Laplacian Eigenmaps[1] Look at the angle of the problem and lle some similarities, but also use a local perspective to build the relationship between the data.
Its intuitive idea is to hope that the points that are related to each other (the points connected in the graph) are as close as possible in the space after dimensionality reduction. Laplacian Eigenmaps can reflect the internal manifold structure of the data.
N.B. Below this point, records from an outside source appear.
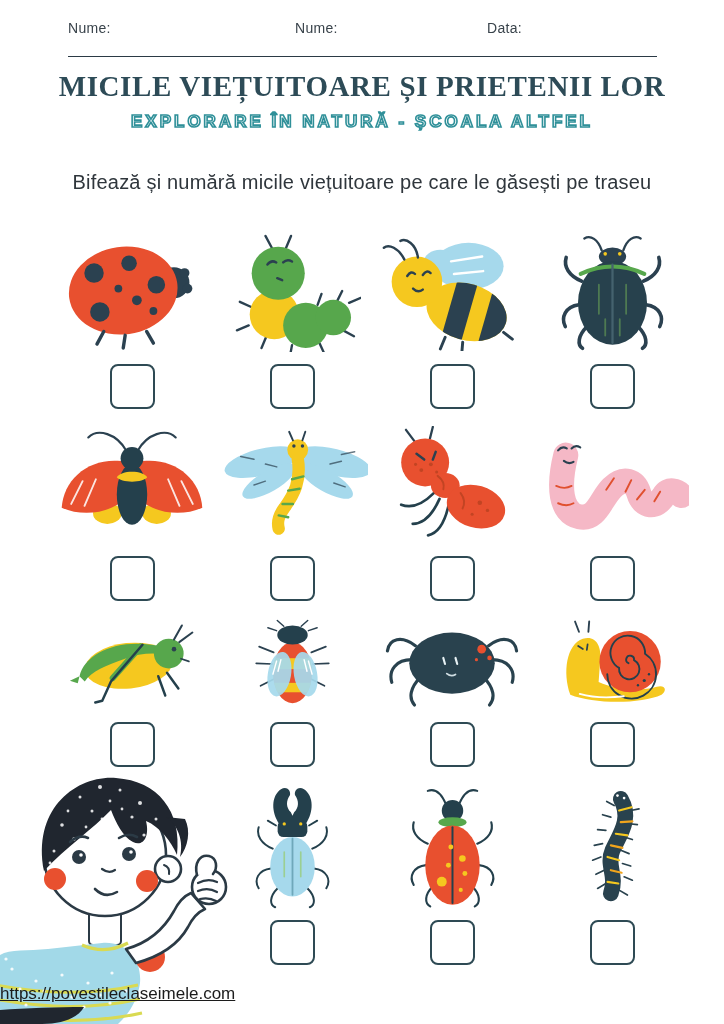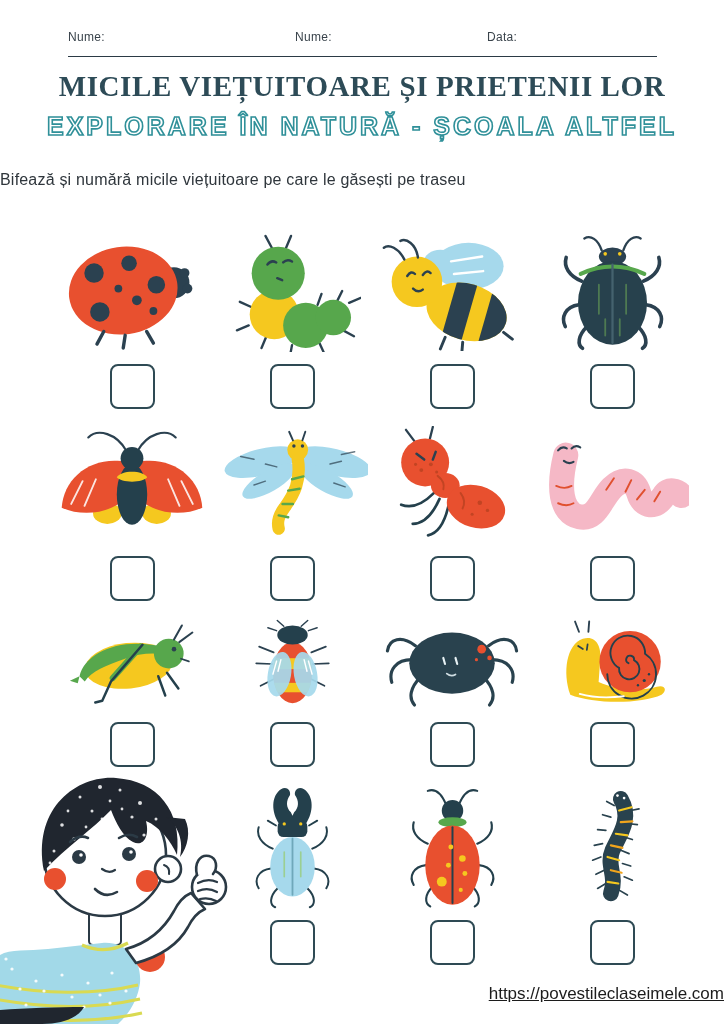"Nume:" .form-label { font-size: 12px -> 14px; top: 30px -> 20px }
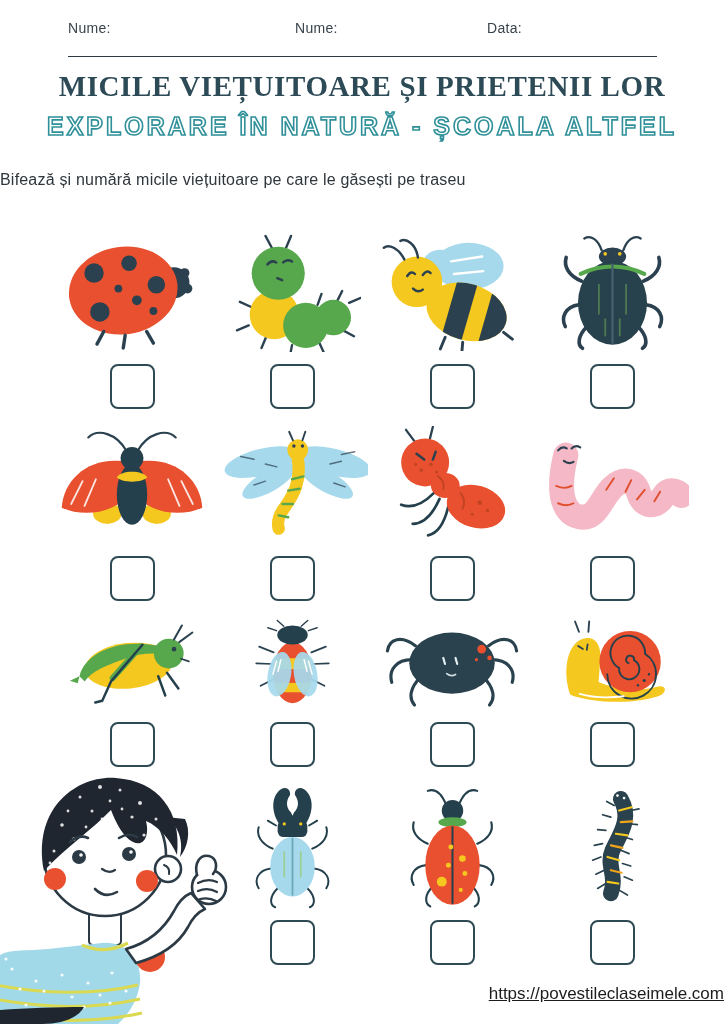"EXPLORARE ÎN NATURĂ - ȘCOALA" .subtitle { font-size: 25px -> 17px }
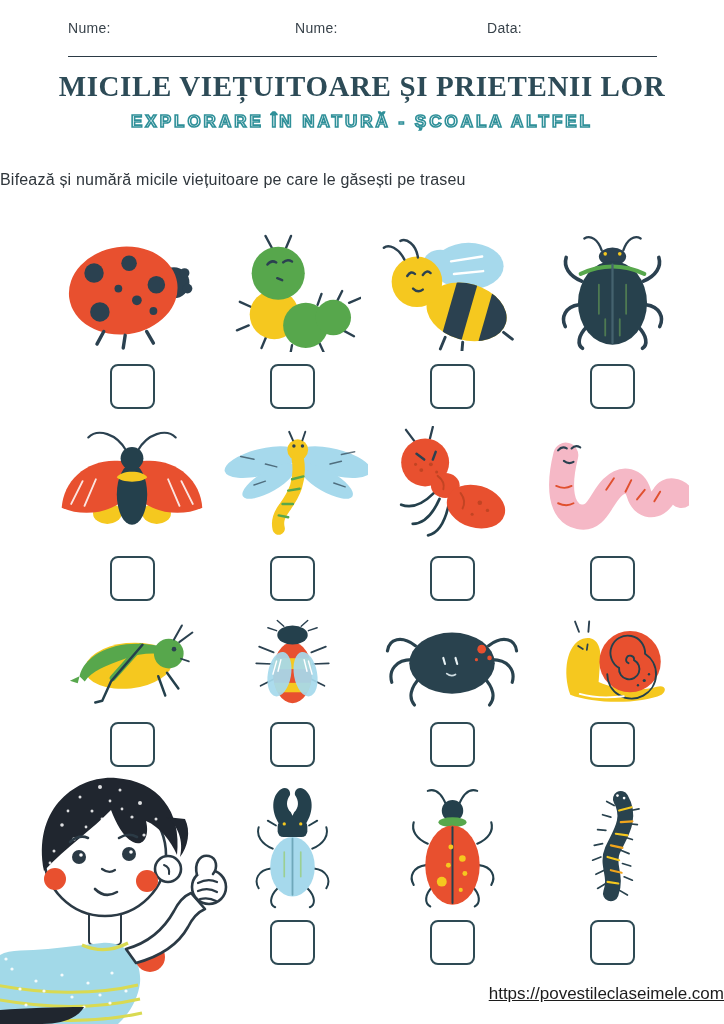"Bifează și numără micile viețuitoare" .instruction { font-size: 16px -> 20px; text-align: none -> center }
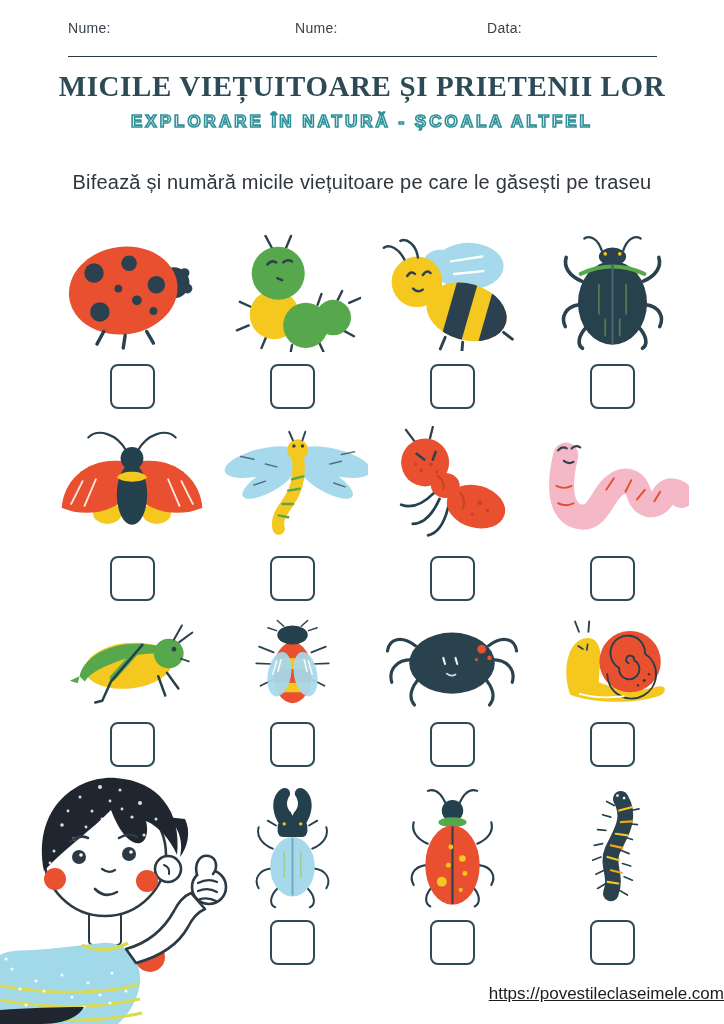"https://povestileclaseimele.com" .footer { padding-left: 50px -> none; text-align: right -> left }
The specific steps for using the algorithm are:
Step 1: Build the diagram
Use a method to build all the points into a graph, for example, using the KNN algorithm, to connect the nearest K points of each point to the top. K is a pre-set value.
Step 2: Determine weights
Determine the weight between points and points, for example, select the thermonuclear function to determine if the point I and Point J are connected, then the weight of their relationship is set to:
The feature vectors corresponding to the minimum m non-0 eigenvalues are used as the output of the reduced dimension results.
As mentioned earlier, Laplacian Eigenmap has the characteristic of distinguishing data points, which can be seen from the following examples:
As shown in Figure 1, the graph on the left shows two types of data points (data is a picture), the middle diagram shows the position of each data point in two-dimensional space after Laplacian Eigenmap, the right figure represents the result of using PCA and taking the first two main direction projection, can clearly see, on this classification problem , the results of Laplacian Eigenmap were obviously better than that of PCA.
Figure 2 Descending dimension of roll data
Figure 2 illustrates that high-dimensional data (3D in the figure) may also have a low-dimensional intrinsic properties (the roll is actually 2D), but this low dimension is not the original coordinates, for example, if you want to maintain a local relationship, blue and yellow is completely irrelevant, However, it is inaccurate to describe only any 2D or 3D distance.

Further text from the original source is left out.